Problem details:
Search each line of the data for the word "none"; copy every line where it is found.

======== Provided material ========

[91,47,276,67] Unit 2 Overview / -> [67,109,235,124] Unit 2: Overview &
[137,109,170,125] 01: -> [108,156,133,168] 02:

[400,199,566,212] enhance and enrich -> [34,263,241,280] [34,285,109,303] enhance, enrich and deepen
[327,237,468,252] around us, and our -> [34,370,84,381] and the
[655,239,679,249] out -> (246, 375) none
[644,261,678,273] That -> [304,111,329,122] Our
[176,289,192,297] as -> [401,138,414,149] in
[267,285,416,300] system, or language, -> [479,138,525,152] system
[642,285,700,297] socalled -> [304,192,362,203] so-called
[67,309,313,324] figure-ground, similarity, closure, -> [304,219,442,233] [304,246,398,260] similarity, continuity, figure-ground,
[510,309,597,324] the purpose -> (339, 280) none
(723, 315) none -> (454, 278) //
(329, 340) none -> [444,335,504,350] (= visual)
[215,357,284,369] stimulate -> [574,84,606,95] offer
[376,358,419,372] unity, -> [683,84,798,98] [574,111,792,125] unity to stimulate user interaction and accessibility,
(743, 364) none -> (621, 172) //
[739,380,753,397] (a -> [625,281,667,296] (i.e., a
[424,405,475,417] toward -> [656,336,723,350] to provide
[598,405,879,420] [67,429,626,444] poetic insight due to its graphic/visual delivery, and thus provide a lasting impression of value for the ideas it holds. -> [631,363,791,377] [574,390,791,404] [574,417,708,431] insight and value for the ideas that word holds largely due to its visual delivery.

========

Finished task:
[655,239,679,249] out -> (246, 375) none
[510,309,597,324] the purpose -> (339, 280) none
(723, 315) none -> (454, 278) //
(329, 340) none -> [444,335,504,350] (= visual)
(743, 364) none -> (621, 172) //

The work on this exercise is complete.